§ Task statement
Your reply should hold every entry below exactly as written and none of the pictures.

§ Data for this task
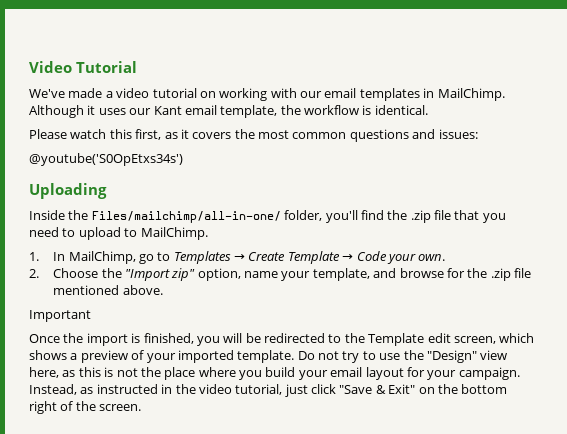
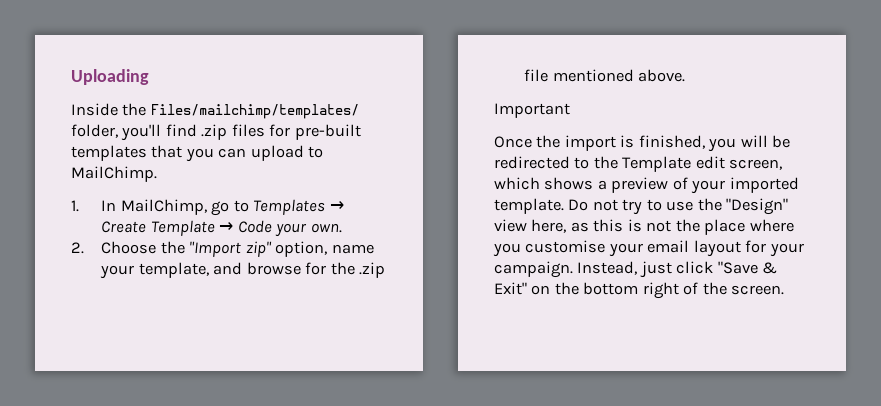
[29,61,137,73] [29,88,505,101] [29,105,428,118] [29,129,478,142] [29,153,183,166] Video Tutorial // We've made a video tutorial on working with our email templates in MailChimp. Although it uses our Kant email template, the workflow is identical. // Please watch this first, as it covers the most common questions and issues: // @youtube('S0OpEtxs34s') // -> (71, 77) none
[91,211,281,223] Files/mailchimp/all-in-one/ -> [150,104,359,119] Files/mailchimp/templates/
[387,210,506,223] [29,227,76,237] the .zip file that you need to -> [201,124,361,140] [71,145,247,162] .zip files for pre-built templates that you can
[265,367,296,377] build -> [525,240,606,253] customise
[80,384,283,395] as instructed in the video tutorial, -> (638, 268) none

§ Response to this exercise
[29,61,137,73] [29,88,505,101] [29,105,428,118] [29,129,478,142] [29,153,183,166] Video Tutorial // We've made a video tutorial on working with our email templates in MailChimp. Although it uses our Kant email template, the workflow is identical. // Please watch this first, as it covers the most common questions and issues: // @youtube('S0OpEtxs34s') // -> (71, 77) none
[91,211,281,223] Files/mailchimp/all-in-one/ -> [150,104,359,119] Files/mailchimp/templates/
[387,210,506,223] [29,227,76,237] the .zip file that you need to -> [201,124,361,140] [71,145,247,162] .zip files for pre-built templates that you can
[265,367,296,377] build -> [525,240,606,253] customise
[80,384,283,395] as instructed in the video tutorial, -> (638, 268) none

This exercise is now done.